Unless expressly stated or limited otherwise, the terms "mounted," "connected," and "coupled" are to be construed broadly and encompass, for example, both fixed and removable coupling as well as integral coupling; can be mechanically or electrically connected; they may be connected directly or indirectly through intervening media, or they may be interconnected between two elements. The specific meaning of the above terms in the present application can be understood in a specific case by those of ordinary skill in the art.

The present application provides an embodiment of a standing device for high-altitude operation of an iron tower, and specifically refers to fig. 1, fig. 2, fig. 6, and fig. 7.
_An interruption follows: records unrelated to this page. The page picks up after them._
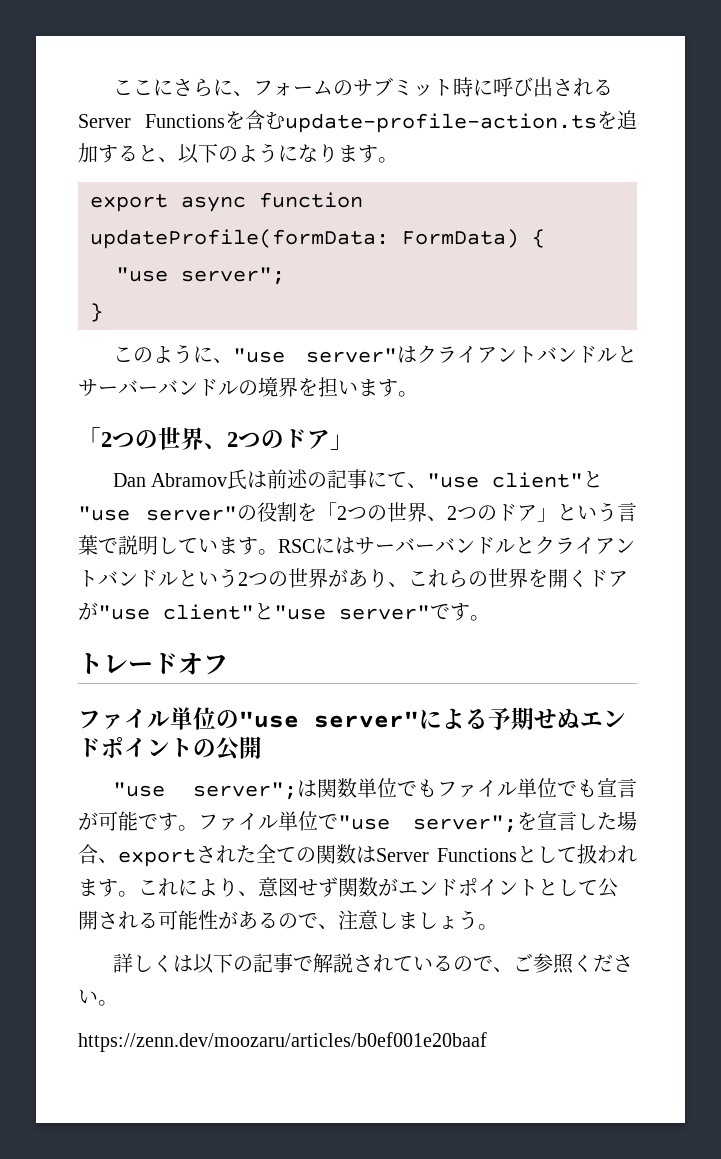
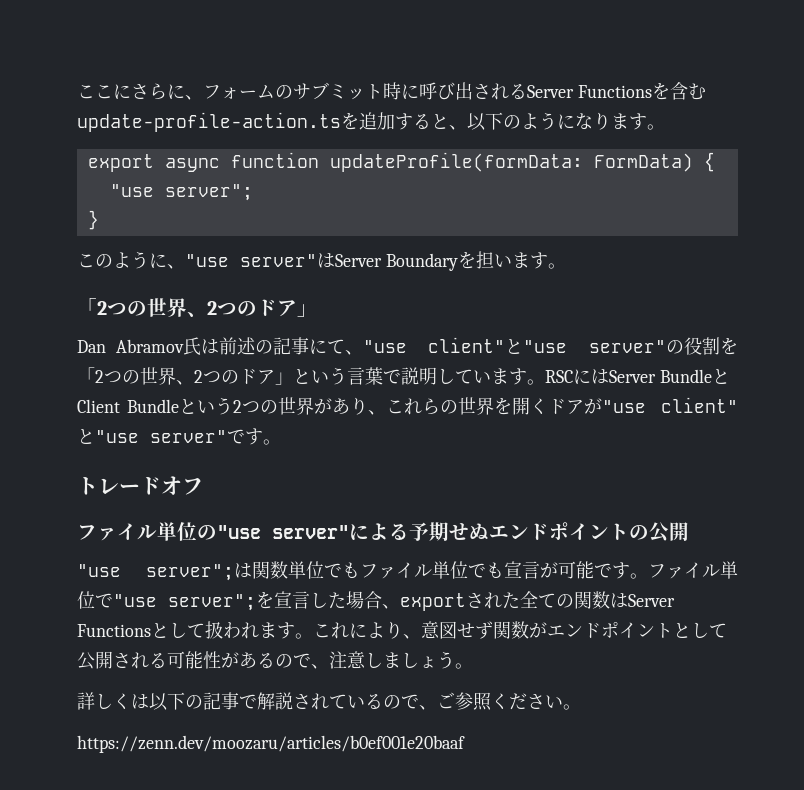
- このように、"use server"はクライアントバンドルとサーバーバンドルの境界を担います。
+ このように、"use server"はServer Boundaryを担います。
- RSCにはサーバーバンドルとクライアントバンドルという2つの世界があり、これらの世界を開くドアが"use client"と"use server"です。
+ RSCにはServer BundleとClient Bundleという2つの世界があり、これらの世界を開くドアが"use client"と"use server"です。

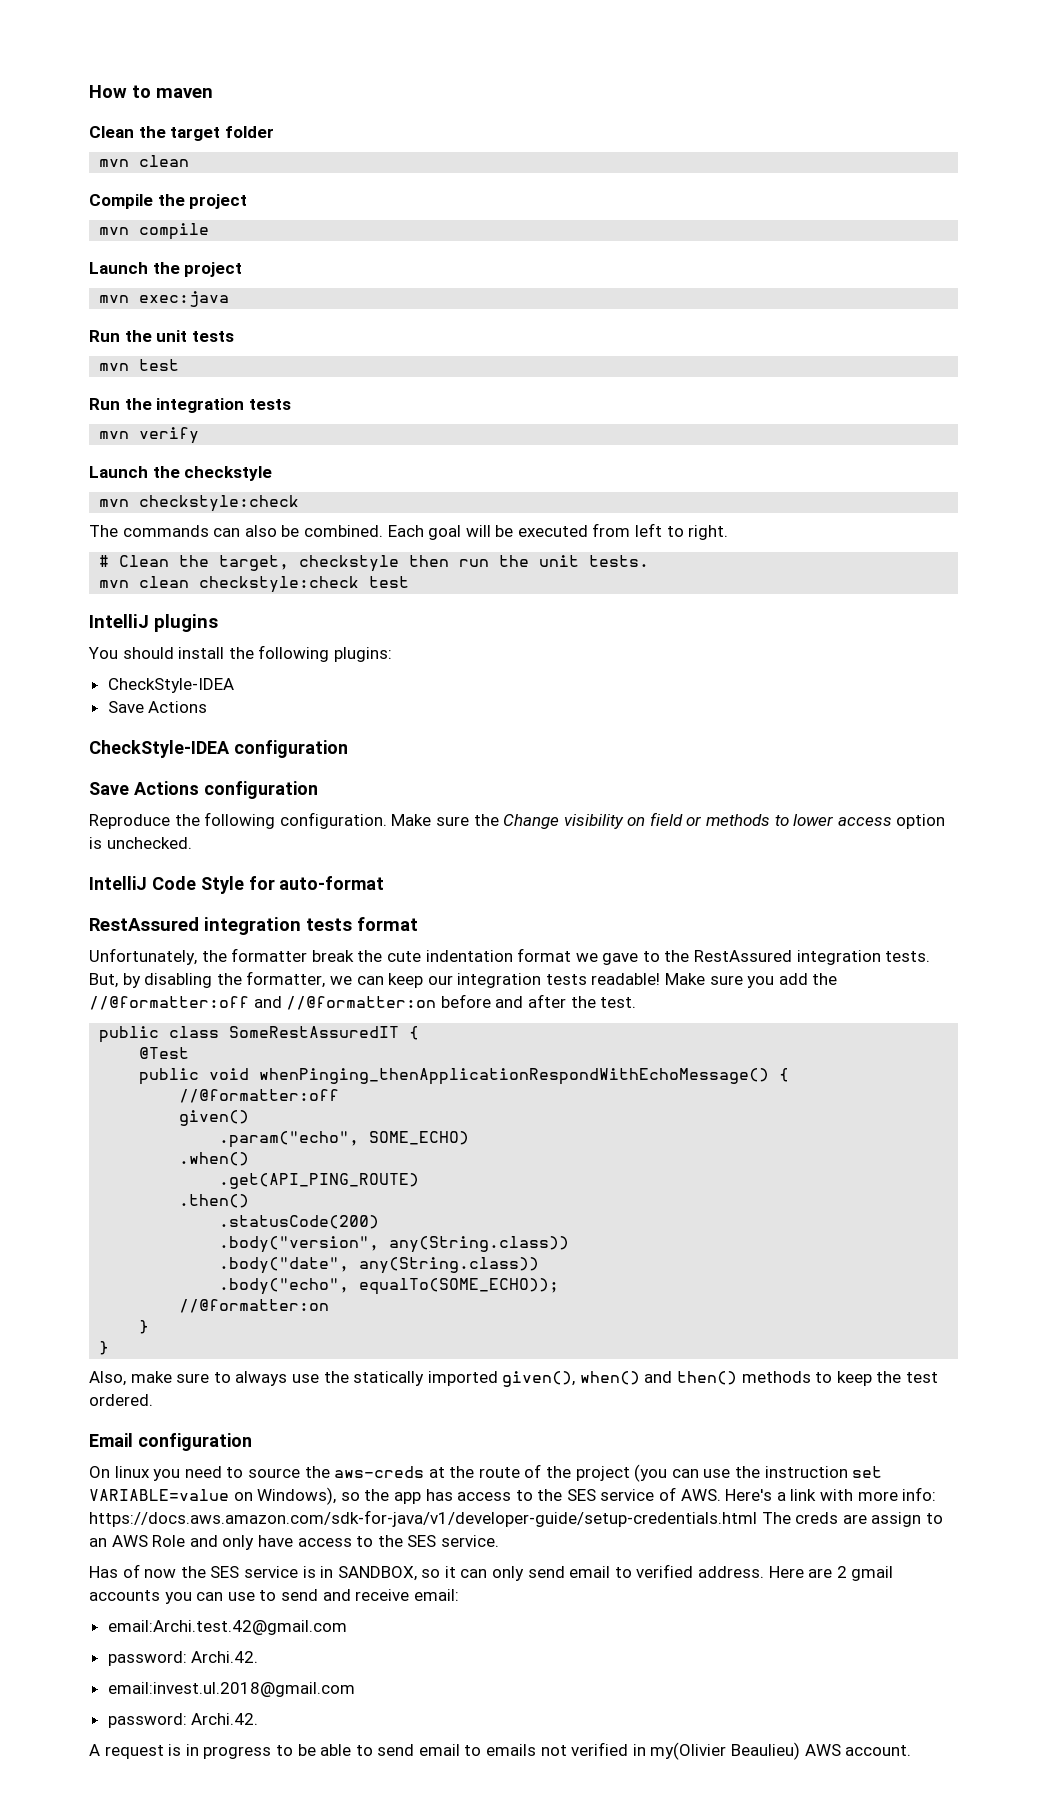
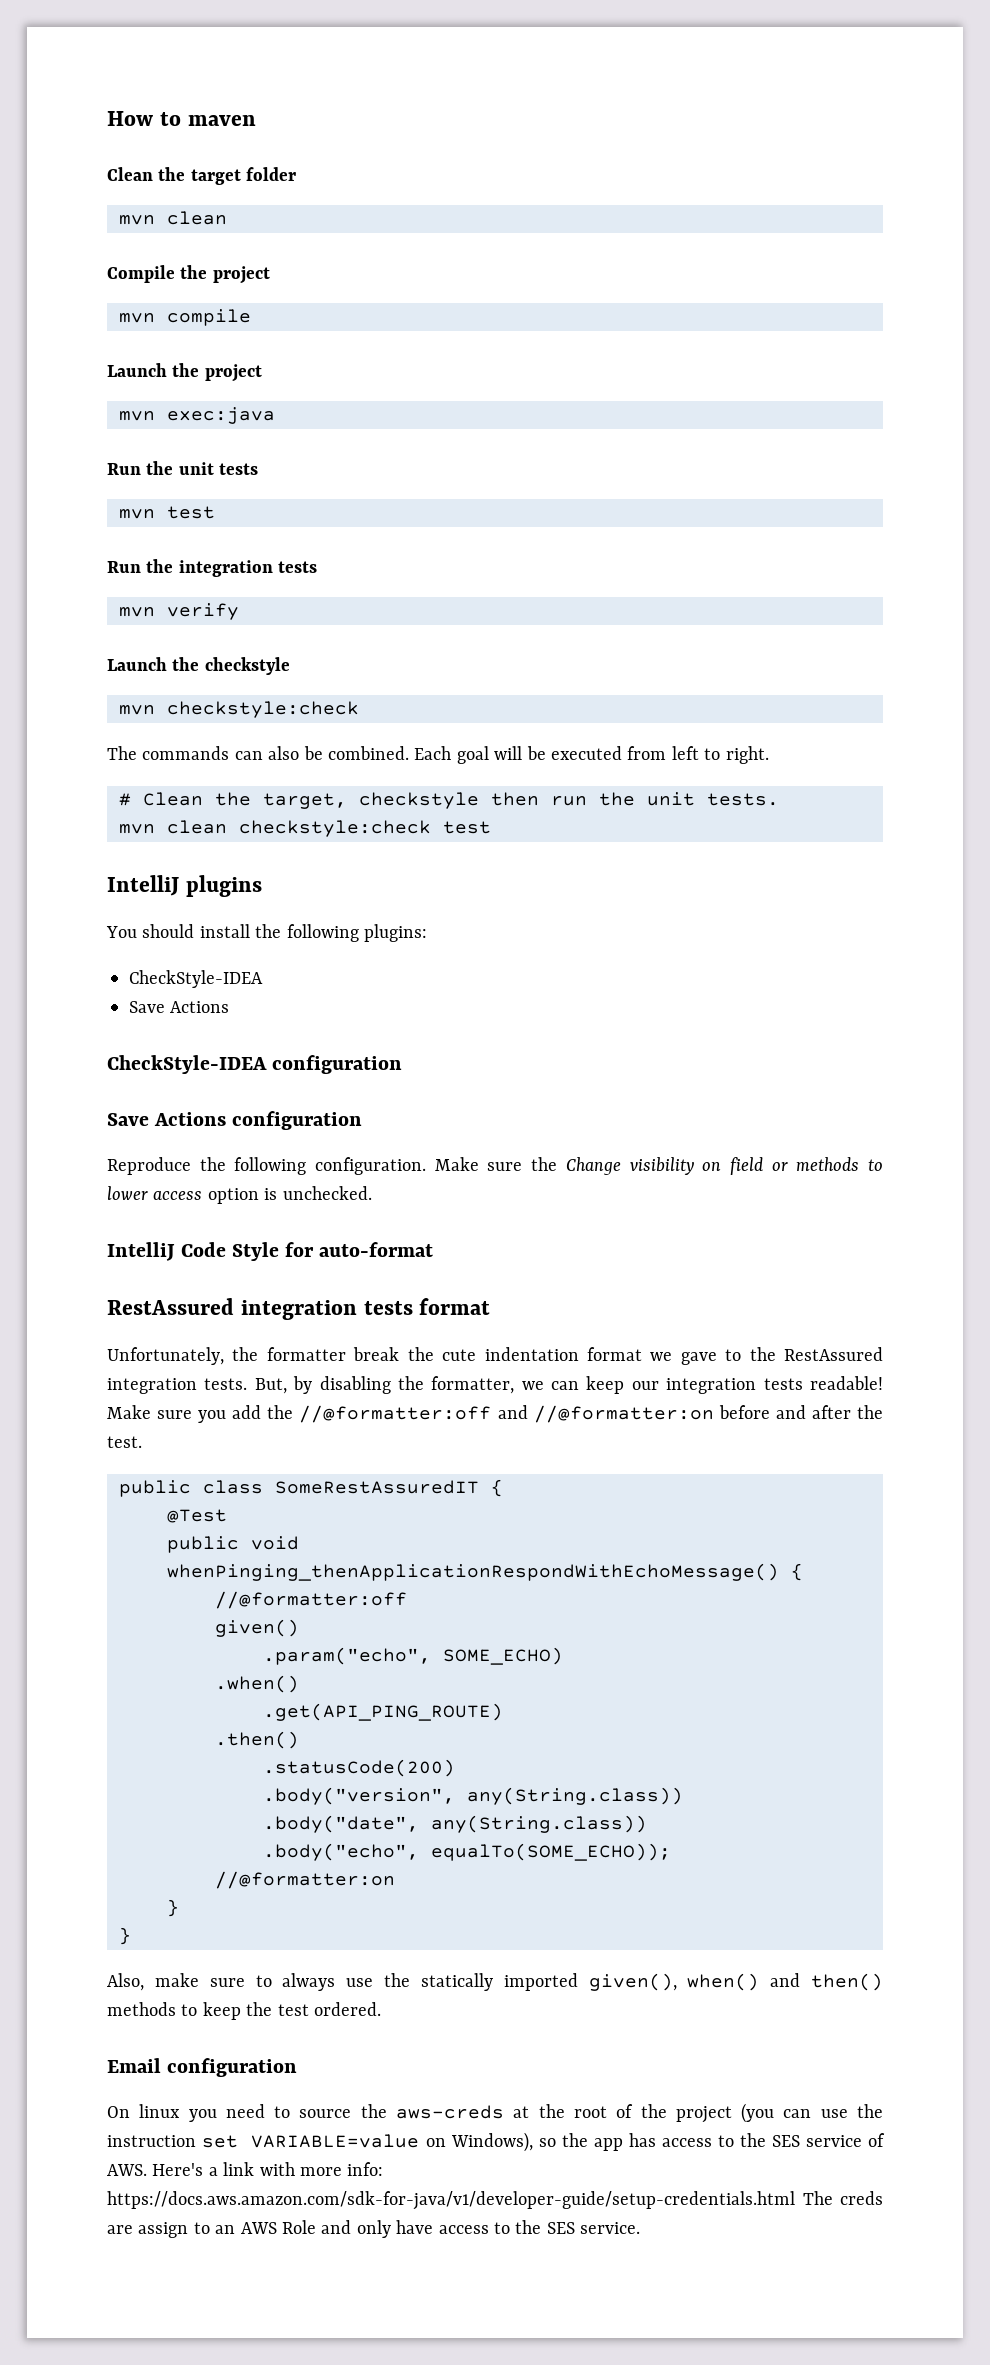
- On linux you need to source the aws-creds at the route of the project (you can use the instruction set VARIABLE=value on Windows), so the app has access to the SES service of AWS. Here's a link with more info: https://docs.aws.amazon.com/sdk-for-java/v1/developer-guide/setup-credentials.html The creds are assign to an AWS Role and only have access to the SES service.
+ On linux you need to source the aws-creds at the root of the project (you can use the instruction set VARIABLE=value on Windows), so the app has access to the SES service of AWS. Here's a link with more info: https://docs.aws.amazon.com/sdk-for-java/v1/developer-guide/setup-credentials.html The creds are assign to an AWS Role and only have access to the SES service.
- Has of now the SES service is in SANDBOX, so it can only send email to verified address. Here are 2 gmail accounts you can use to send and receive email:
- email:Archi.test.42@gmail.com
- password: Archi.42.
- email:invest.ul.2018@gmail.com
- password: Archi.42.
- A request is in progress to be able to send email to emails not verified in my(Olivier Beaulieu) AWS account.

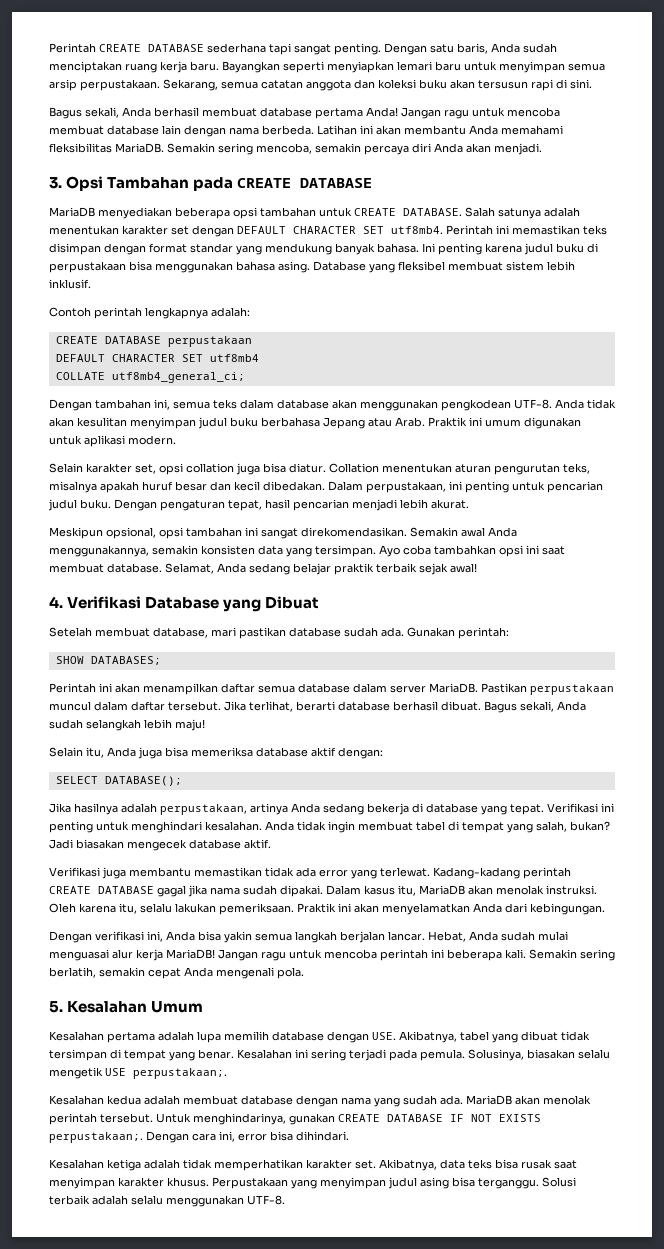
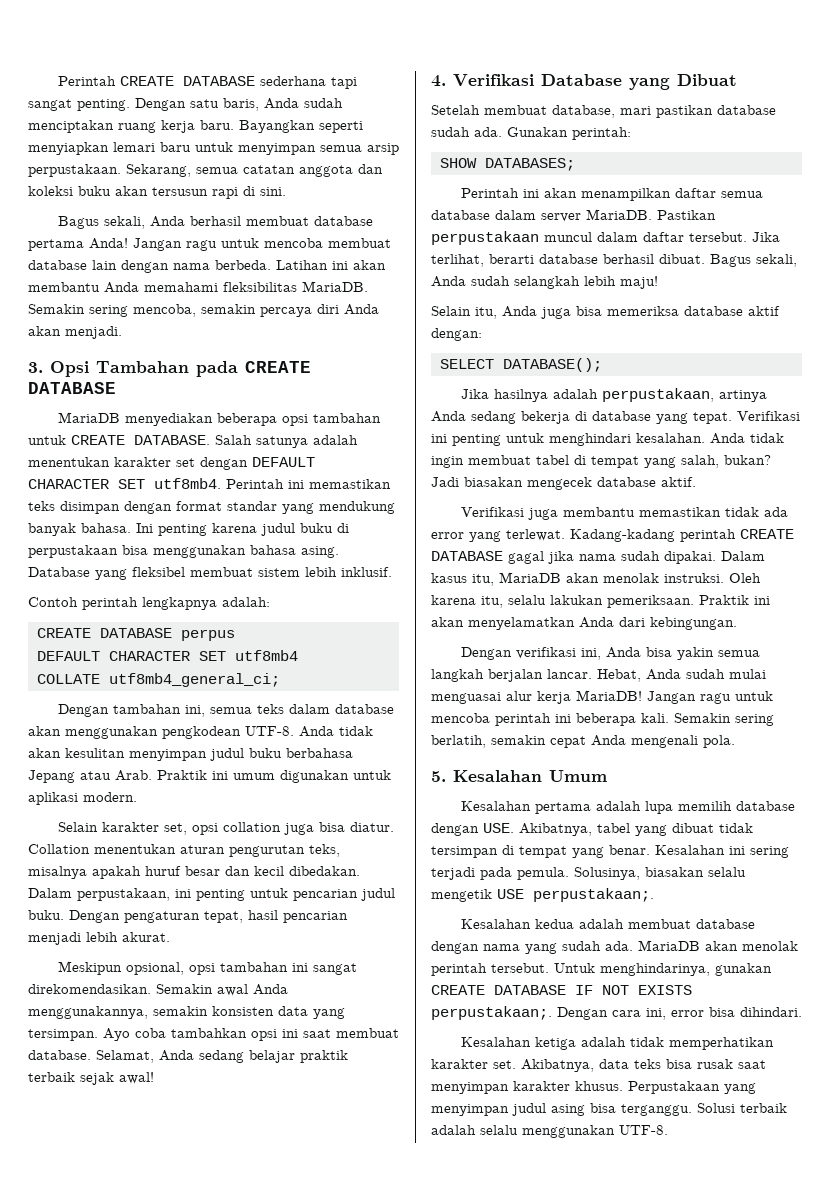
- CREATE DATABASE perpustakaan
+ CREATE DATABASE perpus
The standing device for high-altitude operation of the iron tower in the embodiment comprises: the I-shaped frame comprises an upper stress rod 1, a lower stress rod 2 and a connecting rod 3, wherein the upper stress rod 1 is used for being erected on an iron tower cross beam, the lower stress rod 2 is used for being in lap joint with the outer side of an iron tower material, the connecting rod 3 is used for connecting the upper stress rod 1 and the lower stress rod 2, one end of the connecting rod 3 is fixedly connected with the lower stress rod 2, the other end of the connecting rod 3 is sleeved with the upper stress rod 1, and the upper stress rod 1 can move up and down along the connecting rod 3; a plurality of bolt openings 31 used for limiting the upper stress rod 1 are arranged on the connecting rod 3 at intervals along the length direction, and the pedal device 4 is arranged on the lower stress rod 2.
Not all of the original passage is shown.